Impact of hydrogen-assisted combustion in a toroidal re-entrant combustion chamber powered by rapeseed oil/waste cooking oil biodiesel

Abstract

This study investigates the performance and emission characteristics of biodiesel blends of rapeseed oil and waste cooking oil in a toroidal re-entrant combustion chamber (TCC) compression ignition engine. Hydrogen was allowed into the engine in dual fuel mode to enhance the engine performance. The presence of oxygen in the biodiesel and hydrogen induction increased the peak pressure and heat release rate significantly for all the engine loads. At a peak load of 4.88 kW, the maximum brake thermal efficiency (BTE) of 31.77% was recorded for the D70R20W10 (diesel 70%, rapeseed oil 20%, waste cooking oil 10%) biodiesel blend.
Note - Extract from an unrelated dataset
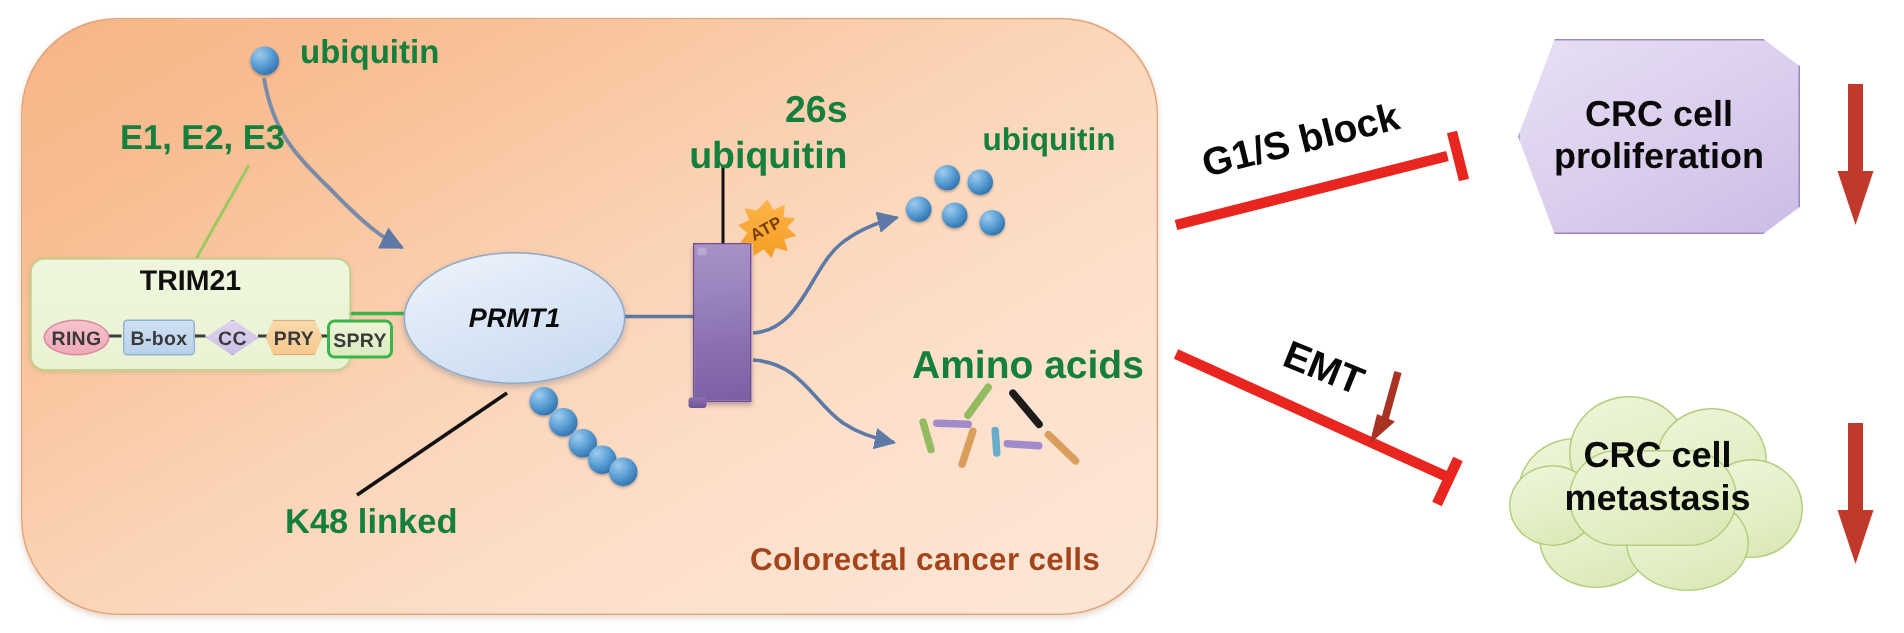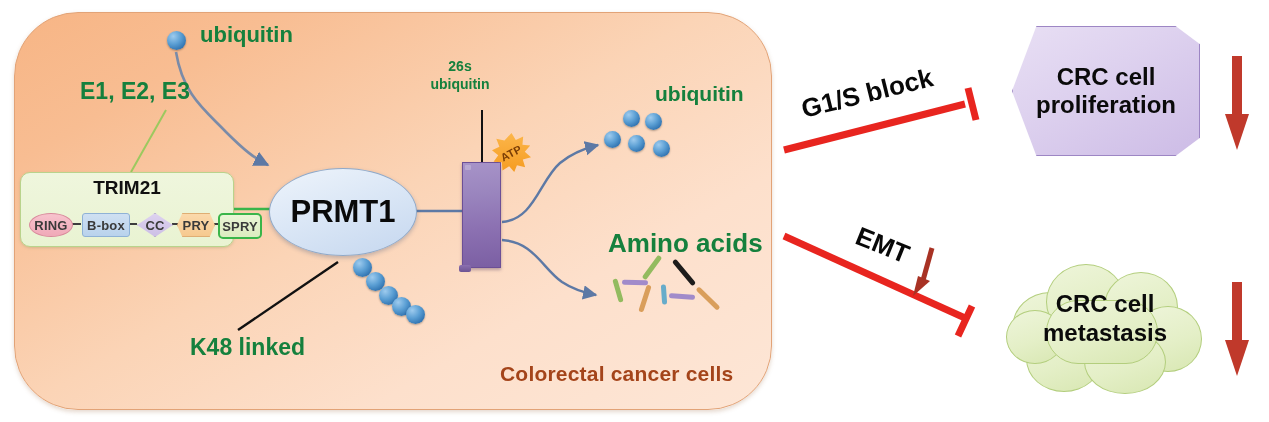"26s" div.blk { font-size: 14px -> 25px; left: 390px -> 425px; text-align: center -> right }
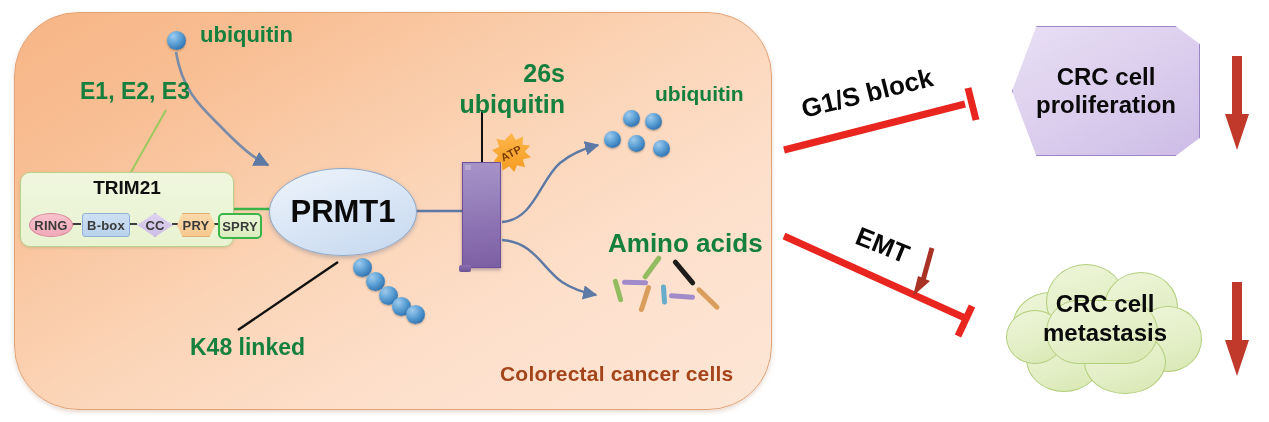"PRMT1" .prmt1 { font-size: 31px -> 18px; font-style: none -> italic }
Furthermore, hydrogen induction enhanced the BTE by around 3%. The biodiesel blending substantially lowered the emissions of unburnt hydrocarbons, carbon monoxide, and smoke opacity. Additionally, hydrogen supplementation facilitated 5–10% carbon monoxide reduction over biodiesel blends by enabling more complete oxidation. However, higher temperatures generated due to complete combustion resulted in more NOx formation. Thus, the authors propose that biodiesel blends of rapeseed oil, waste cooking oil, and diesel with hydrogen induction improve engine performance and reduce regulated emissions.